(Beginning of Dataset content)
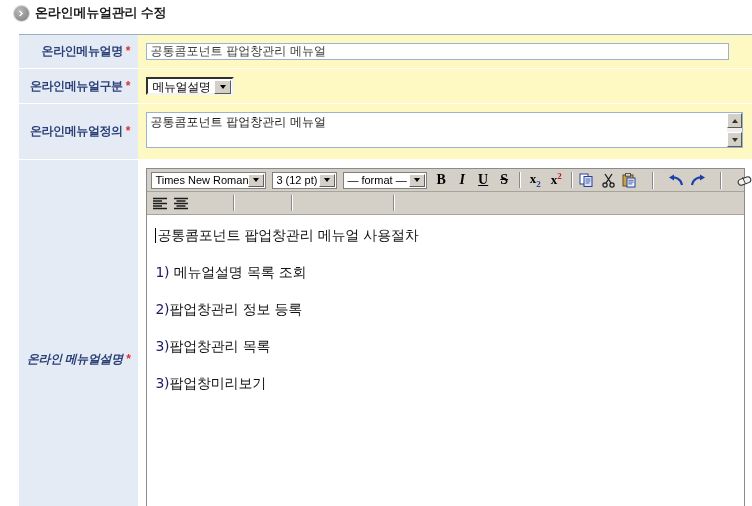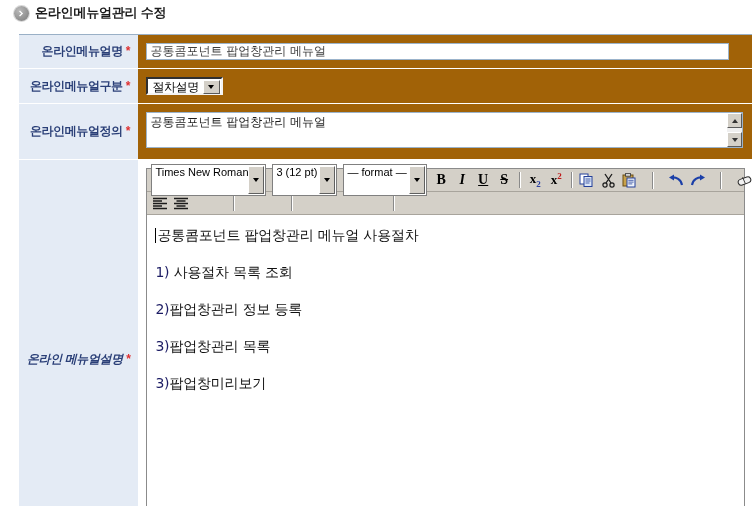"공통콤포넌트 팝업창관리 메뉴얼" .fld { background: #a16207 -> #fef9c3 }
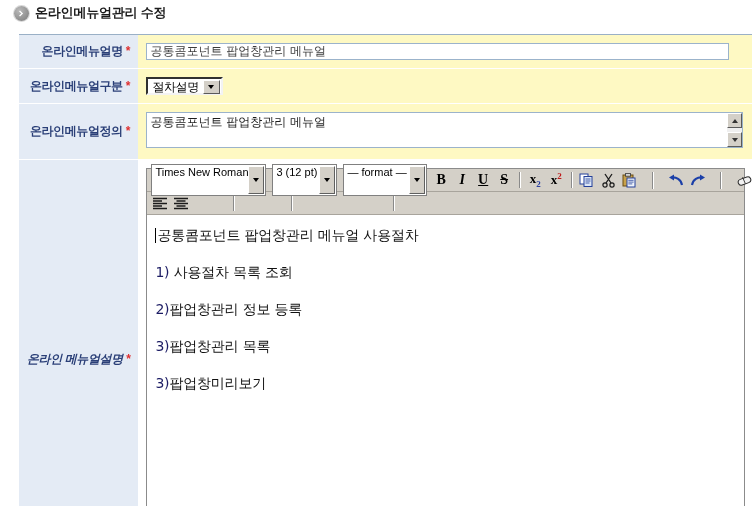"절차설명" span.sel-text { text: 절차설명 -> 메뉴얼설명 }
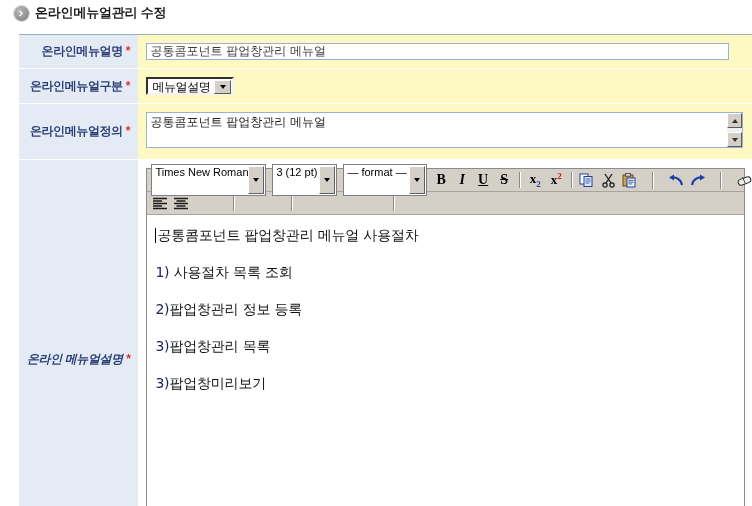"Times New Roman" .tb-sel { align-items: flex-start -> flex-end; height: 32px -> 17px }
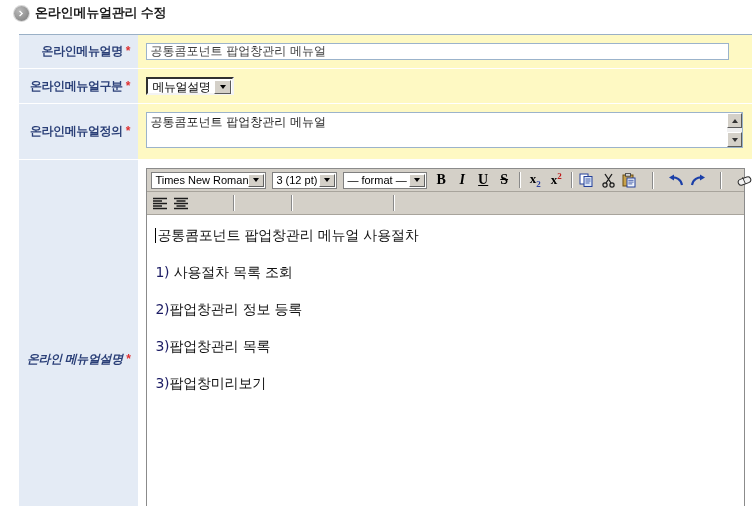"사용절차 목록 조회" span { text: 사용절차 -> 메뉴얼설명 }
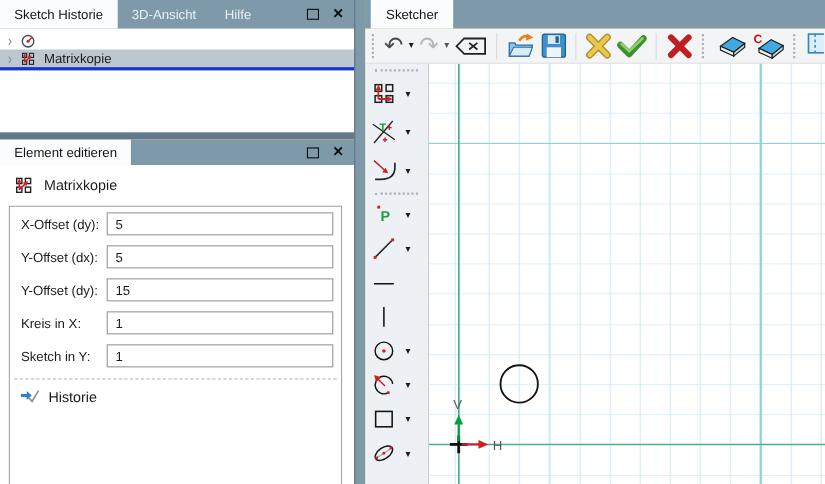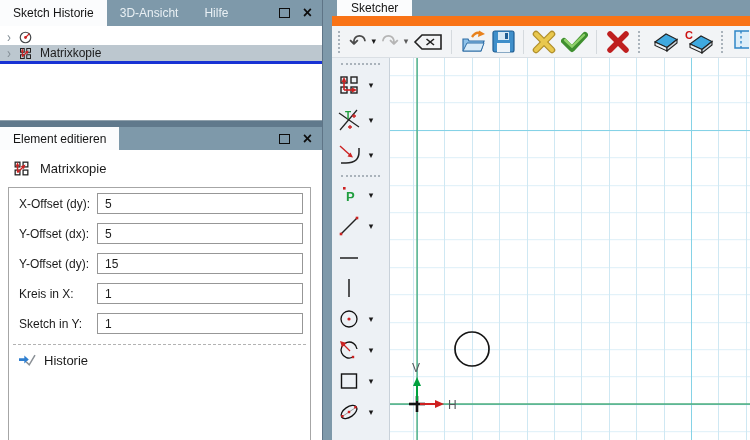"Sketch Historie" .app { background: #f97316 -> #eab308 }
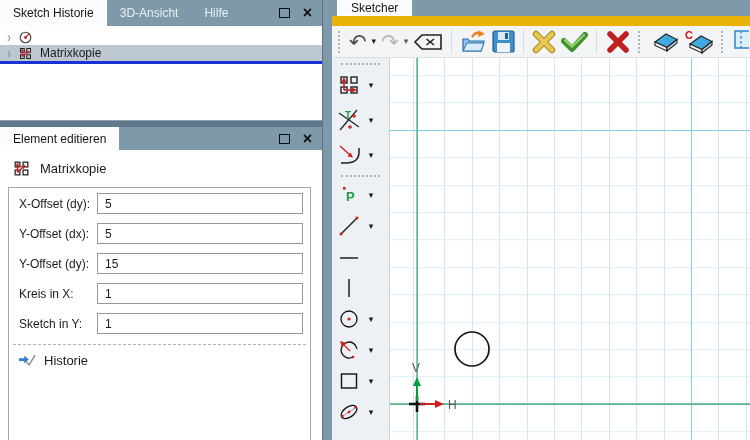"Sketcher" .rp-tabbar { height: 16px -> 26px }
(End of Dataset content)
None of the pictures should be carried over when the data above is transcribed exactly.

The answer ::
"공통콤포넌트 팝업창관리 메뉴얼" .fld { background: #a16207 -> #fef9c3 }
"절차설명" span.sel-text { text: 절차설명 -> 메뉴얼설명 }
"Times New Roman" .tb-sel { align-items: flex-start -> flex-end; height: 32px -> 17px }
"사용절차 목록 조회" span { text: 사용절차 -> 메뉴얼설명 }
"Sketch Historie" .app { background: #f97316 -> #eab308 }
"Sketcher" .rp-tabbar { height: 16px -> 26px }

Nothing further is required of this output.